PROBLEM REQUIREMENTS: Set down every entry again word for word, please, but skip the pictures.

Records drawn from a dataset:

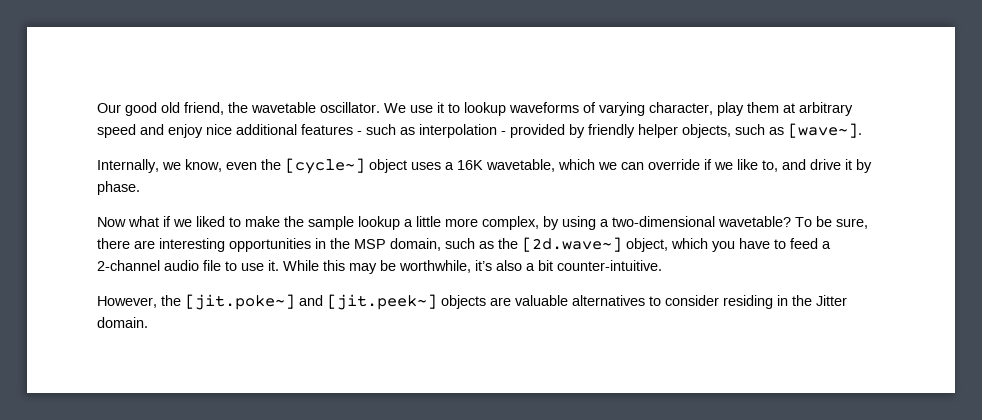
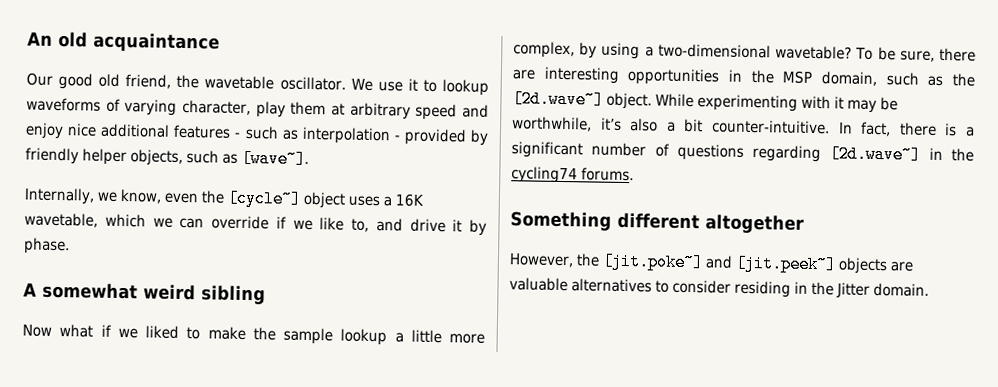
+ An old acquaintance
+ A somewhat weird sibling
- To be sure, there are interesting opportunities in the MSP domain, such as the [2d.wave~] object, which you have to feed a 2-channel audio file to use it. While this may be worthwhile, it’s also a bit counter-intuitive.
+ To be sure, there are interesting opportunities in the MSP domain, such as the [2d.wave~] object. While experimenting with it may be worthwhile, it’s also a bit counter-intuitive. In fact, there is a significant number of questions regarding [2d.wave~] in the cycling74 forums.
+ Something different altogether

SOLUTION TO THIS PROBLEM:
+ An old acquaintance
+ A somewhat weird sibling
- To be sure, there are interesting opportunities in the MSP domain, such as the [2d.wave~] object, which you have to feed a 2-channel audio file to use it. While this may be worthwhile, it’s also a bit counter-intuitive.
+ To be sure, there are interesting opportunities in the MSP domain, such as the [2d.wave~] object. While experimenting with it may be worthwhile, it’s also a bit counter-intuitive. In fact, there is a significant number of questions regarding [2d.wave~] in the cycling74 forums.
+ Something different altogether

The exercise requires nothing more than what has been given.